- LISTED RECORDS -
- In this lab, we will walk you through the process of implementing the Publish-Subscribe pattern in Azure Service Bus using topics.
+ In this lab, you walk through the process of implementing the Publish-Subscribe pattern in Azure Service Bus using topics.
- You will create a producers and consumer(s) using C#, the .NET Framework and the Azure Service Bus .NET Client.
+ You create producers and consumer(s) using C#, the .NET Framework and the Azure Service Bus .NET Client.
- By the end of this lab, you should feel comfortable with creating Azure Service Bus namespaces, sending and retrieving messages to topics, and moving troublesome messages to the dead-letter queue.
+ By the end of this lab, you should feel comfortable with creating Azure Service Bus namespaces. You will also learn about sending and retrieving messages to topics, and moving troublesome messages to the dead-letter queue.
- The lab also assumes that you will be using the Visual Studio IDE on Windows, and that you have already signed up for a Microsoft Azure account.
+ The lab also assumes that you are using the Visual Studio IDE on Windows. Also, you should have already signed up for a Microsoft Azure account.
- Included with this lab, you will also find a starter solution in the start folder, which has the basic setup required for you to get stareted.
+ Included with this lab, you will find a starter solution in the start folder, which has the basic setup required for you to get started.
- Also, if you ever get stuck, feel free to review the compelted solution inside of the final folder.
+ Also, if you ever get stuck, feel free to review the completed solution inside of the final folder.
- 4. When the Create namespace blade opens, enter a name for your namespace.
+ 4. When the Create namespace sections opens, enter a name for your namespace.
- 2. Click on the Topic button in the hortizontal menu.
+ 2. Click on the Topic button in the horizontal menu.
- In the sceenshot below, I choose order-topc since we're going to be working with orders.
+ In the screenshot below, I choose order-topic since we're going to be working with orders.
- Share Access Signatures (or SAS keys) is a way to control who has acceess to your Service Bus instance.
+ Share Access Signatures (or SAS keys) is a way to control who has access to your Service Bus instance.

- EXERCISE GOAL -
I need each line above reproduced exactly.

- EXERCISE RESULT -
- In this lab, we will walk you through the process of implementing the Publish-Subscribe pattern in Azure Service Bus using topics.
+ In this lab, you walk through the process of implementing the Publish-Subscribe pattern in Azure Service Bus using topics.
- You will create a producers and consumer(s) using C#, the .NET Framework and the Azure Service Bus .NET Client.
+ You create producers and consumer(s) using C#, the .NET Framework and the Azure Service Bus .NET Client.
- By the end of this lab, you should feel comfortable with creating Azure Service Bus namespaces, sending and retrieving messages to topics, and moving troublesome messages to the dead-letter queue.
+ By the end of this lab, you should feel comfortable with creating Azure Service Bus namespaces. You will also learn about sending and retrieving messages to topics, and moving troublesome messages to the dead-letter queue.
- The lab also assumes that you will be using the Visual Studio IDE on Windows, and that you have already signed up for a Microsoft Azure account.
+ The lab also assumes that you are using the Visual Studio IDE on Windows. Also, you should have already signed up for a Microsoft Azure account.
- Included with this lab, you will also find a starter solution in the start folder, which has the basic setup required for you to get stareted.
+ Included with this lab, you will find a starter solution in the start folder, which has the basic setup required for you to get started.
- Also, if you ever get stuck, feel free to review the compelted solution inside of the final folder.
+ Also, if you ever get stuck, feel free to review the completed solution inside of the final folder.
- 4. When the Create namespace blade opens, enter a name for your namespace.
+ 4. When the Create namespace sections opens, enter a name for your namespace.
- 2. Click on the Topic button in the hortizontal menu.
+ 2. Click on the Topic button in the horizontal menu.
- In the sceenshot below, I choose order-topc since we're going to be working with orders.
+ In the screenshot below, I choose order-topic since we're going to be working with orders.
- Share Access Signatures (or SAS keys) is a way to control who has acceess to your Service Bus instance.
+ Share Access Signatures (or SAS keys) is a way to control who has access to your Service Bus instance.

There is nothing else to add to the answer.